WORKING DATA:
##########
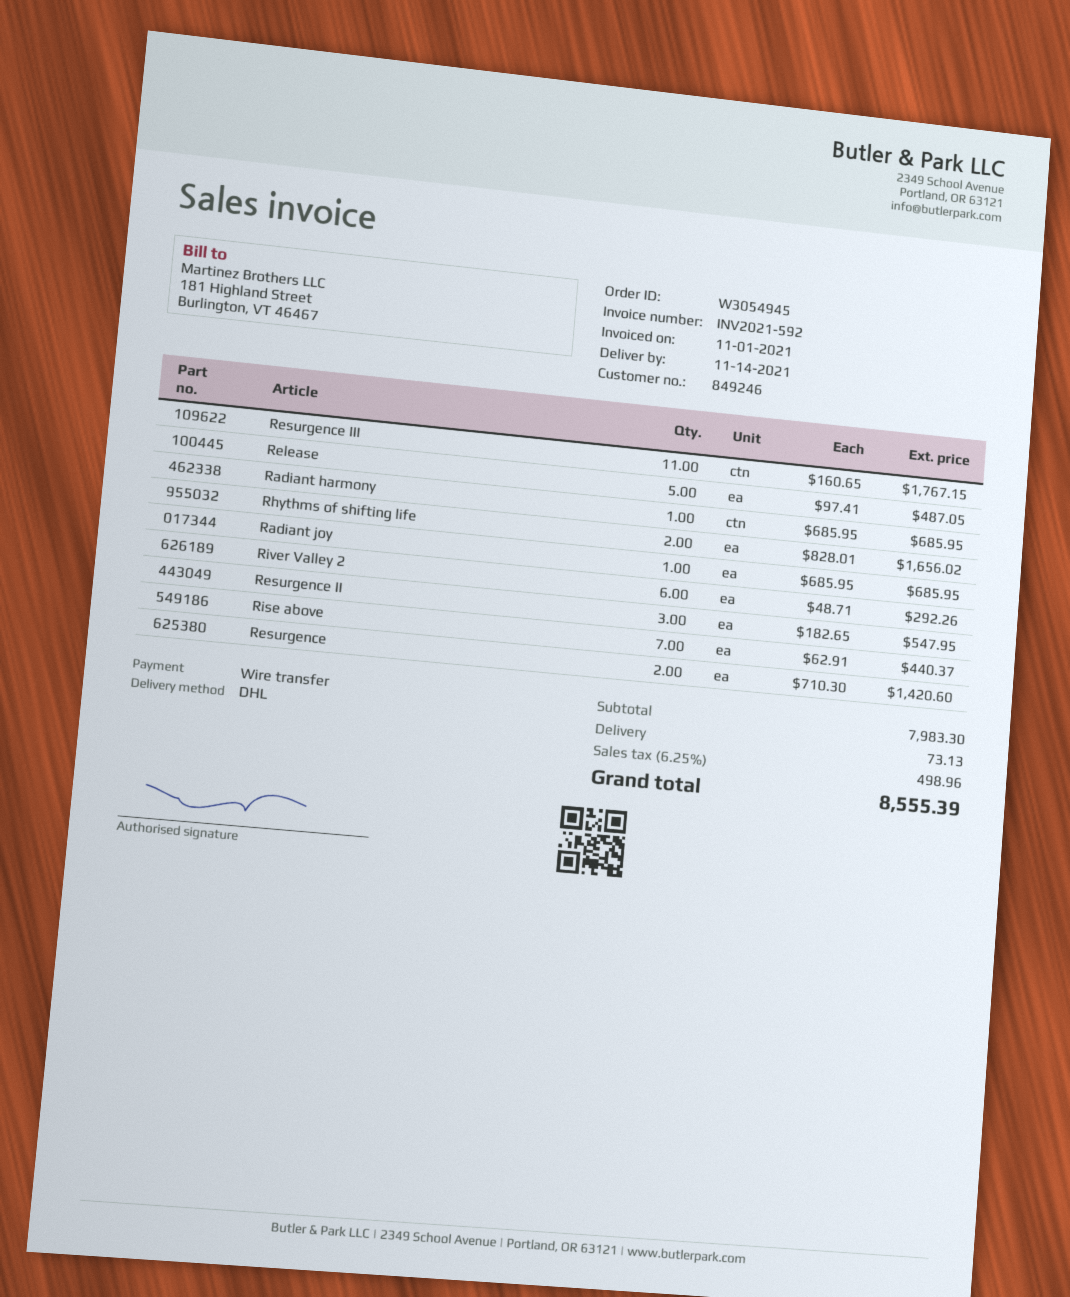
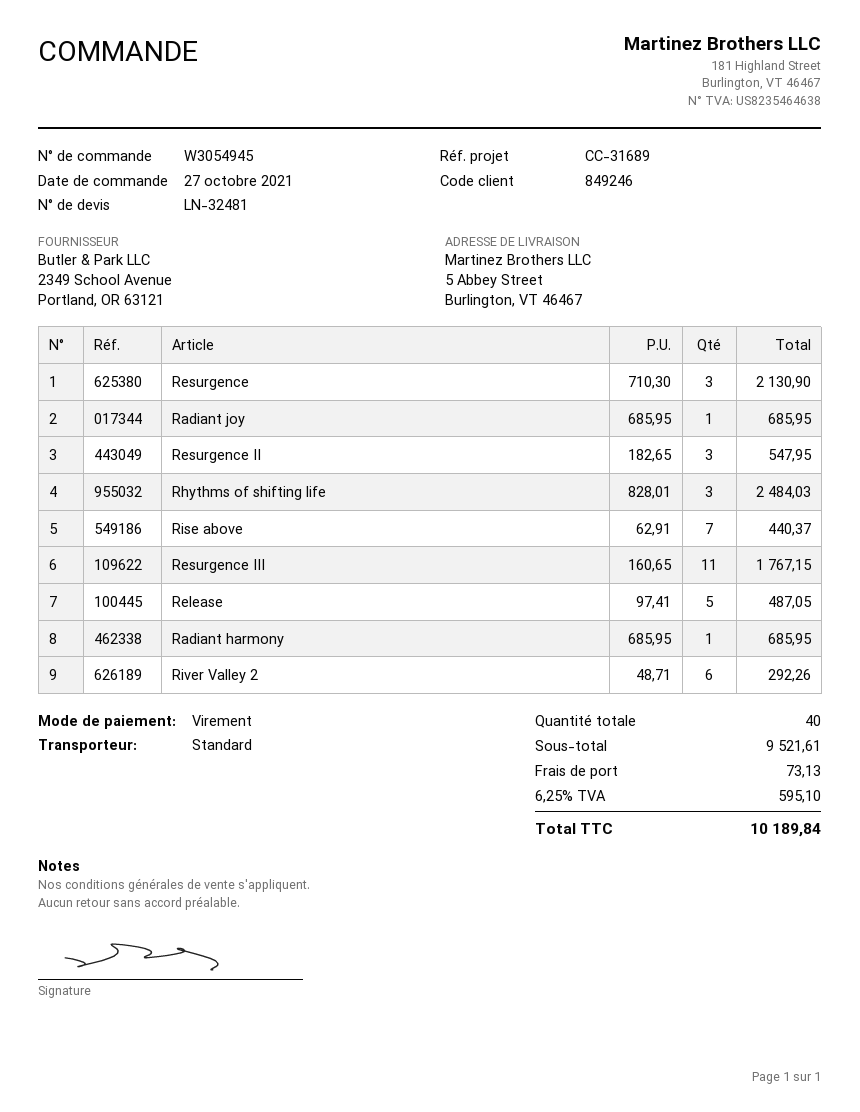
shipping method: DHL -> standard
Rhythms of shifting life: 2 x 828.01 = 1656.02 -> 3 x 828.01 = 2484.03
Resurgence: 2 x 710.30 = 1420.60 -> 3 x 710.30 = 2130.90
subtotal: 7983.30 -> 9521.61
tax: 6.25% = 498.96 -> 6.25% = 595.10
total: 8555.39 -> 10189.84

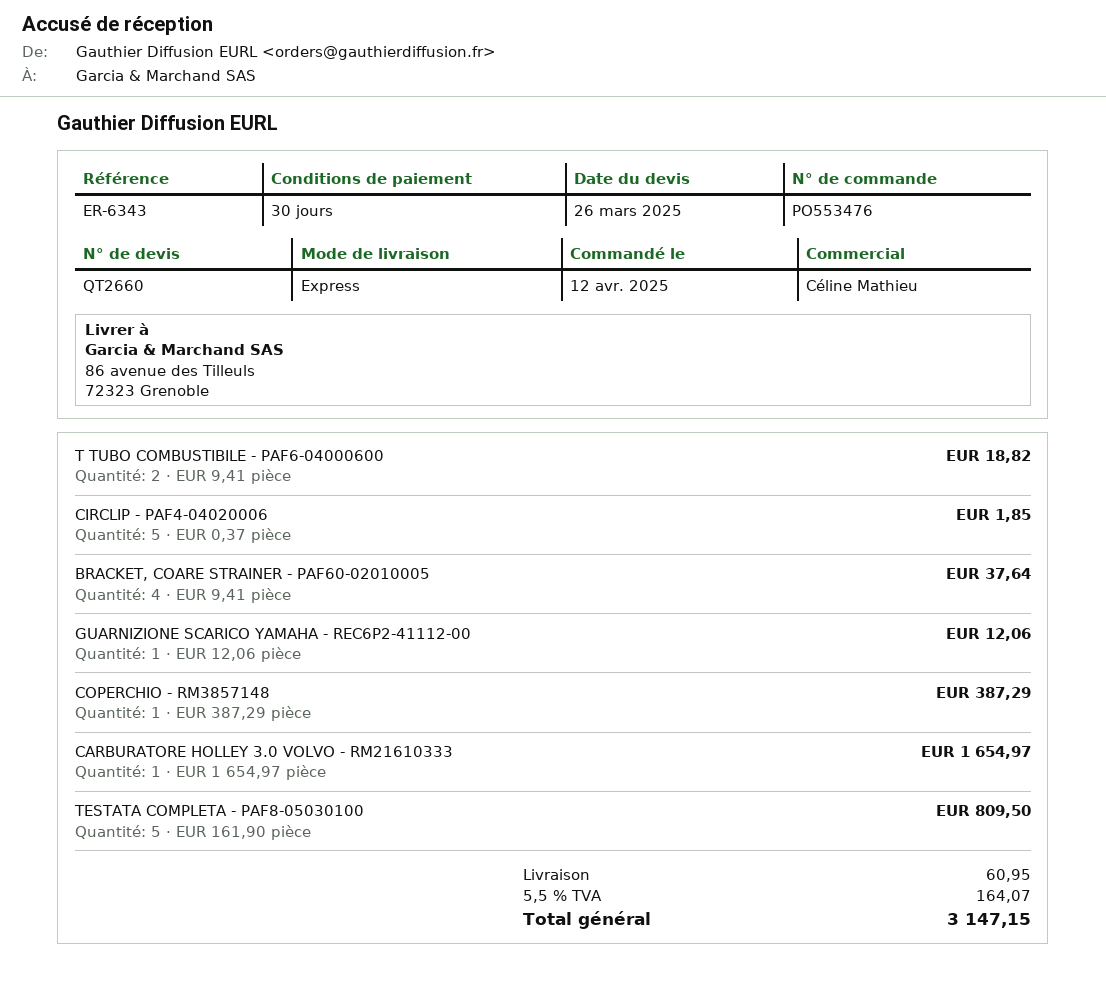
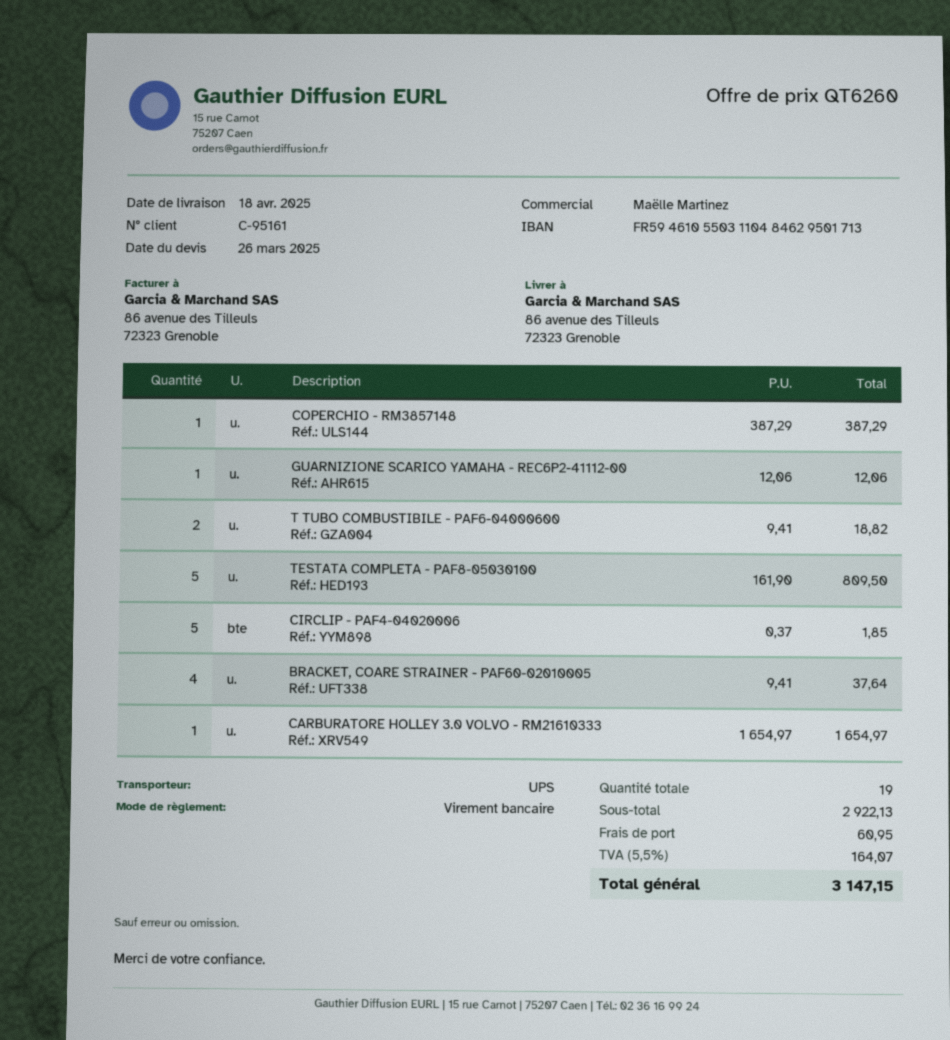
quote number: QT2660 -> QT6260
sales rep: Céline Mathieu -> Maëlle Martinez
shipping method: express -> UPS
##########
WHAT THE TASK ASKS:
Please return the listing above exactly and leave every picture out.

REPLY:
shipping method: DHL -> standard
Rhythms of shifting life: 2 x 828.01 = 1656.02 -> 3 x 828.01 = 2484.03
Resurgence: 2 x 710.30 = 1420.60 -> 3 x 710.30 = 2130.90
subtotal: 7983.30 -> 9521.61
tax: 6.25% = 498.96 -> 6.25% = 595.10
total: 8555.39 -> 10189.84

quote number: QT2660 -> QT6260
sales rep: Céline Mathieu -> Maëlle Martinez
shipping method: express -> UPS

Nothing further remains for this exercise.